By the time the food has reached the large intestine (bowel or colon), a lot of what was worth absorbing will have already been absorbed by the time it reaches here. Though the entire digestive tract contains bacteria, here in the large intestine is where the majority of bacteria exist, the good, the bad and the terrible. These guys produce enzymes that continue to work on the remains of digestion. At this point water is re-absorbed and the longer the waste remains in the large intestine the more water is removed, and reabsorbed into the blood stream. This is called auto-intoxication. The more constipated a person is the drier their stools become.
Somehow, many people think that they can eat what they like and the digestive system just sorts it all out. I often hear people say – a little of this or a little of that, and a little of the other, will do no harm, not really stopping to think of all the accumulative effect it all has. Bit by bit, week by week, year by year!
The large intestines should contain a large abundance of the correct bacteria ‘the friendly bowel flora’, in order for these good guys to survive and flourish, they need the correct nourishment. These beneficial bacteria, contribute to our immune defense system, and help to produce some nutrients.
Modern eating habits and certain medications contribute, encourage and feed the unfriendly flora.
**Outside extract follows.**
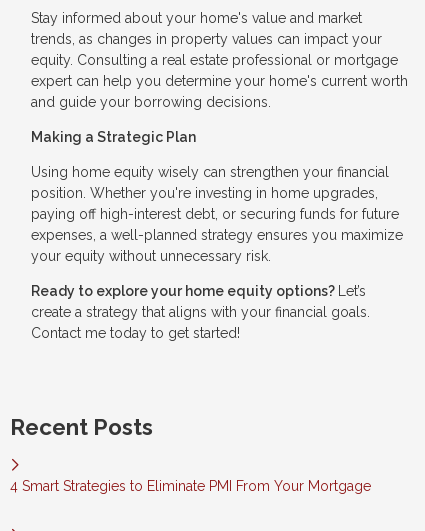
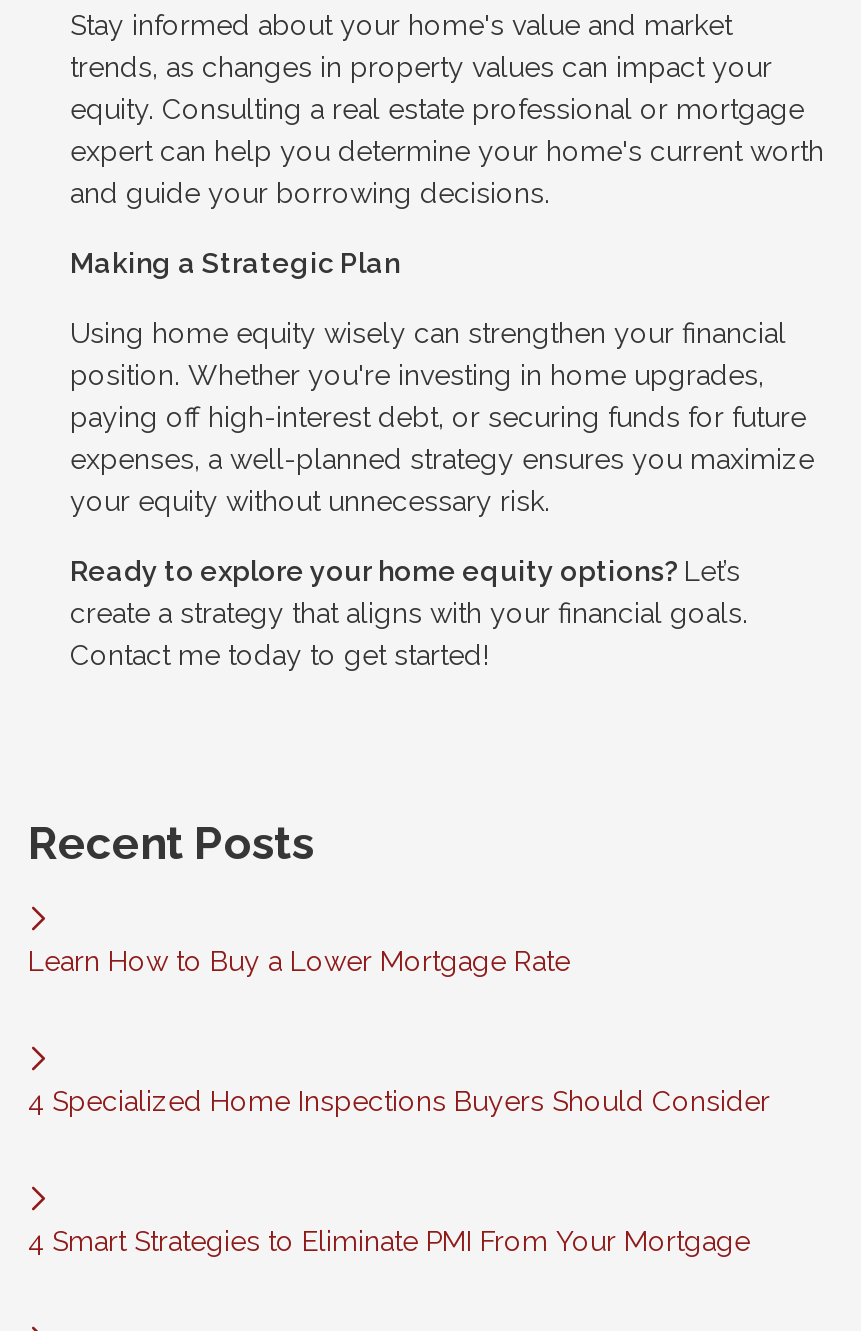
+ Learn How to Buy a Lower Mortgage Rate

+ 4 Specialized Home Inspections Buyers Should Consider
Antibiotics are an example – disrupting the balance. Antibiotics should be taken as a last resort, they do undoubtedly save lives, but too many people are taking them for minor reasons. This approach really isn’t a good idea especially if you are not in a high risk category – being elderly, very young or have asthma etc. Just because I am a Naturopath doesn’t mean I am against pharmaceutical medication, however they are not a good idea for simple conditions or first resort (if the condition is not life threatening). Worldwide scientific news has been reporting for many years that antibiotics are being overused and misused, which is causing ‘drug resistant bugs’ and health problems.
Yeast or fungal infections are more prevalent as the bowel flora becomes out of whack. Symptoms are varied – including headaches, aches and pains, skin problems, respiratory problems and mucus problems, tiredness, more susceptible to infections and so on.
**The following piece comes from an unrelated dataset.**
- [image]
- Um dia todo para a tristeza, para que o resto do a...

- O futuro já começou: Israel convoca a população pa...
As a practitioner of natural medicine it is impossible not to think of the body as a complete entity, everything you do has a knock on affect on every single cell in the body.
Feed the bad guys – eat plenty of white rice, plenty of white flour products like white bread, when throw in some sugar for good measure, from so many foods like cakes, cookies and sodas. Plenty of products contain something worse, ‘High Fructose Corn Syrup’. This is not to be confused with the fructose that comes packaged in whole fresh fruit, is not the same thing at all, far from it.
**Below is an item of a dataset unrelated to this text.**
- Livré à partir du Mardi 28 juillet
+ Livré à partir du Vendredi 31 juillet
Feed the good guys eat plenty of fresh fruit and vegetables (remember 5 a day is a minimum recommendation), plus garlic, beans, lentils, brown rice, quinoa, millet, plain yogurt, ground flax seeds also know as linseeds or psyllium can be found in the supermarkets, add a teaspoon or two to a glass of water.
It is important that your bowel are functioning well, constipation is not good for your overall health. To prevent auto-intoxication, to balance cholesterol levels and hormones you need to consume enough natural fiber from whole foods, which will bind with cholesterol to successfully remove it from the body before it is reabsorbed back into the system. Hence why the adverts on lowering cholesterol extol the virtues of the soluble fiber found in oats. However, fiber from all sorts of natural whole foods will enhance your health, ensure a good working digestive system, feed the correct bowel flora, balance/lower cholesterol and so much more.
Be kind to your digestive system its your foundation to health.